The very title of his book, Sentences: The Memoirs and Letters of Italian Political Prisoners from Benvenuto Cellini to Aldo Moro, presents a troublesome issue in that neither Cellini nor Moro was a political prisoner by any definition of the term as it is understood today or, for that matter, in its prototypical sense. Since there exist slightly variant definitions of the term "political prisoner" presently vying for universal recognition, it seems all the more imperative that Klopp clarify his own interpretation in a way that remains consistent throughout his discussion.

The elasticity with which he treats this key term has spilled over onto other closely associated terms, such as the word "prison" itself. A convent or a ritiro as Mondragone was called in Caracciolo's case is not a prison, nor is a hospital for the mentally ill Tasso's case , although I am well aware not only of their historical associations with carceral institutions, but also of the many similar experiences that forced confinement in such places might produce.
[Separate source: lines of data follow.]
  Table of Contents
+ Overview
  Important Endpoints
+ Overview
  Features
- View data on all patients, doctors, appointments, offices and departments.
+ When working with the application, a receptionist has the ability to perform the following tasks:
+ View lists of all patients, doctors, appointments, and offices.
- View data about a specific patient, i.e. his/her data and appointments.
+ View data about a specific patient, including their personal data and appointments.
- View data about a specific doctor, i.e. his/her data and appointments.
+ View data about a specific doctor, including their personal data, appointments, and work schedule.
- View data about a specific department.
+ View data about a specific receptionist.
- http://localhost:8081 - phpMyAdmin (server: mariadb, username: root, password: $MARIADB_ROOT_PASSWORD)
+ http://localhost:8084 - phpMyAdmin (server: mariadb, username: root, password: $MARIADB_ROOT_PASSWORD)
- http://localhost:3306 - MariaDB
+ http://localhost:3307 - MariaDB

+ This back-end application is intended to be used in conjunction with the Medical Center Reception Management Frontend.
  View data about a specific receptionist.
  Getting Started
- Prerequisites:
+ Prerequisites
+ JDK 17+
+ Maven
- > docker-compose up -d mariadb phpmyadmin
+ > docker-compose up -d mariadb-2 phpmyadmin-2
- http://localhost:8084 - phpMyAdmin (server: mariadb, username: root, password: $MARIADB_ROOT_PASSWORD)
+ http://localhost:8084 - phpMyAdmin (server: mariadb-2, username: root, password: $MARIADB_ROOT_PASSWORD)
However, some defining parameters must be drawn, or we could easily expand the discussion to include house arrests or any number of institutions from orphanages, schools, factories, retirement homes, military barracks, rehabilitation centers, and so on. For all of their Foucaultian similarities, these institutions are symbols of quite different social mechanisms, operating on distinct principles and generating their own logic and purpose, some with the aim of protecting society from the dangerous transgressor, others to protect, for example, the chaste nun or wayward juvenile from society and its contaminating evils.

Is the nun Enrichetta Caracciolo's erotic interest a "prison doctor" or a "convent doctor"?

Klopp uses the words as if they were interchangeable , The reader is further baffled by the inclusion of a purely fictitious work the Pignata story , the letters of Red Brigades' hostage, Aldo Moro who committed no crime at all , and the cases of Cellini, Tasso, Casanova, and Caracciolo, whose offenses do not appear to be politically motivated. Klopp's introductory remarks on Cellini, Tasso, and Casanova, in which he states that "these men were transgressive enough in their behavior for irritated ecclesiastical or civil authorities to decide they should go to jail" 12 , and are thus "precursors" to later political prisoners, do not, in my mind, serve the reader adequately nor bear the burden of expectation that his weighty title creates.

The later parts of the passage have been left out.